### Try it
Go through the records and give the number of lines that include "none", with nothing else.

### Material for the task
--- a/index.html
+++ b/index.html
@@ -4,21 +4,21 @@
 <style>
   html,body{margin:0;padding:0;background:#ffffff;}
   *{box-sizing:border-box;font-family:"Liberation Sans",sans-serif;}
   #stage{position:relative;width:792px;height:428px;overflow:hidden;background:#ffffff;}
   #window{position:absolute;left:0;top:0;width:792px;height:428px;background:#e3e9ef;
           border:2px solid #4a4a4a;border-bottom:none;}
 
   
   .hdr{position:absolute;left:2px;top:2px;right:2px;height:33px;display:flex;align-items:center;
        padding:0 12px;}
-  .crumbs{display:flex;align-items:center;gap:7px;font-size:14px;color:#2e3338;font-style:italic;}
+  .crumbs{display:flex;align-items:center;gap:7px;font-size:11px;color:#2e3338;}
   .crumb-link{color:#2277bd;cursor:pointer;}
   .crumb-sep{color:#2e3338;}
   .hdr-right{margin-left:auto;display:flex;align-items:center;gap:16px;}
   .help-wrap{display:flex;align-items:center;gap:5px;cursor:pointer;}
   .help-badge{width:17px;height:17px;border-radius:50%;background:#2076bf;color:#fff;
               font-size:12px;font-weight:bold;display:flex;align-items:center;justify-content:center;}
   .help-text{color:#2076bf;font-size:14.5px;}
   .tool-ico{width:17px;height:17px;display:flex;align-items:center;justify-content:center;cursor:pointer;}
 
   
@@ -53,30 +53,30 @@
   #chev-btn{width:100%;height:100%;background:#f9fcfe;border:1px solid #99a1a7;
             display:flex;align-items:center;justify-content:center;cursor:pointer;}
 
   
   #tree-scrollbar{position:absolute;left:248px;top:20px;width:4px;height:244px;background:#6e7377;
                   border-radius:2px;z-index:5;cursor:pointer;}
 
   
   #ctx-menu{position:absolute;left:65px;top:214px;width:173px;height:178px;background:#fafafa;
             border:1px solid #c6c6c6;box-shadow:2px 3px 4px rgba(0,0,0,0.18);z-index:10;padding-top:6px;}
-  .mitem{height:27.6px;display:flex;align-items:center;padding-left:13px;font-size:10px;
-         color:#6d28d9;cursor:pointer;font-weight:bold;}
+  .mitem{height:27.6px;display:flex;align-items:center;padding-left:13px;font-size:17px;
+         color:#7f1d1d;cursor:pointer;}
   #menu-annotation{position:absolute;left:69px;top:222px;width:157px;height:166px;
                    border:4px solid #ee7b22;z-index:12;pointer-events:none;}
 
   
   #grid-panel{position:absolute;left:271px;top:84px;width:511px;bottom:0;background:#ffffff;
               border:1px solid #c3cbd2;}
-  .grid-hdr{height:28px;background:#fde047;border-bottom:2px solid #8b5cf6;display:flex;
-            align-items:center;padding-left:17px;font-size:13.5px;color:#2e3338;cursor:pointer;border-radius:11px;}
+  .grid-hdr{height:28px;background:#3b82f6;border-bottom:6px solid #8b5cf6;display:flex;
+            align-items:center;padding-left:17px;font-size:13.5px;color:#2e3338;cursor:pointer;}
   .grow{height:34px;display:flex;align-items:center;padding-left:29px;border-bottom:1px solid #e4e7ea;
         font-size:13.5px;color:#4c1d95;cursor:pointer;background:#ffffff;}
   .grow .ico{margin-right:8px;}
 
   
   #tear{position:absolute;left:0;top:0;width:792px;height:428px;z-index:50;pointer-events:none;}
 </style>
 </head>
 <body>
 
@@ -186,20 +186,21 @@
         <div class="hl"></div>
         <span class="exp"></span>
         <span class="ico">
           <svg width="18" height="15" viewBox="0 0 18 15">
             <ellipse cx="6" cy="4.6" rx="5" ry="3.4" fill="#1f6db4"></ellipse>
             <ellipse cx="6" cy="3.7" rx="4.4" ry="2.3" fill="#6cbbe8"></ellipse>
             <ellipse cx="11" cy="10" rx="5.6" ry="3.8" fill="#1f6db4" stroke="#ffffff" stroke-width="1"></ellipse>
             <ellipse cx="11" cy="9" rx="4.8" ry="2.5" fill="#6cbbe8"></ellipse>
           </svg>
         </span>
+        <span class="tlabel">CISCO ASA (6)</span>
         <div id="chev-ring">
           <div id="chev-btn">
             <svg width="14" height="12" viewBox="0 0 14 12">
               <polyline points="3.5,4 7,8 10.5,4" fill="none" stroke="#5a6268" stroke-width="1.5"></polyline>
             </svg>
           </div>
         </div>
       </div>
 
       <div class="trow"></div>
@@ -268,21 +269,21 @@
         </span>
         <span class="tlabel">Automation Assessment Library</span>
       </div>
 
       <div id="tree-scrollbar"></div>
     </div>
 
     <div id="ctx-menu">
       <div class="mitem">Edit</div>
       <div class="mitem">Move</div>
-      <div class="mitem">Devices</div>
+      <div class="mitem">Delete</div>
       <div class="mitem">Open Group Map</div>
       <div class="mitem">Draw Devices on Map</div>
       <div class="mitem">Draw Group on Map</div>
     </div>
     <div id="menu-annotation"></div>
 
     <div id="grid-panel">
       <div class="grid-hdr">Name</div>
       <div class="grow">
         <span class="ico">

### Response
4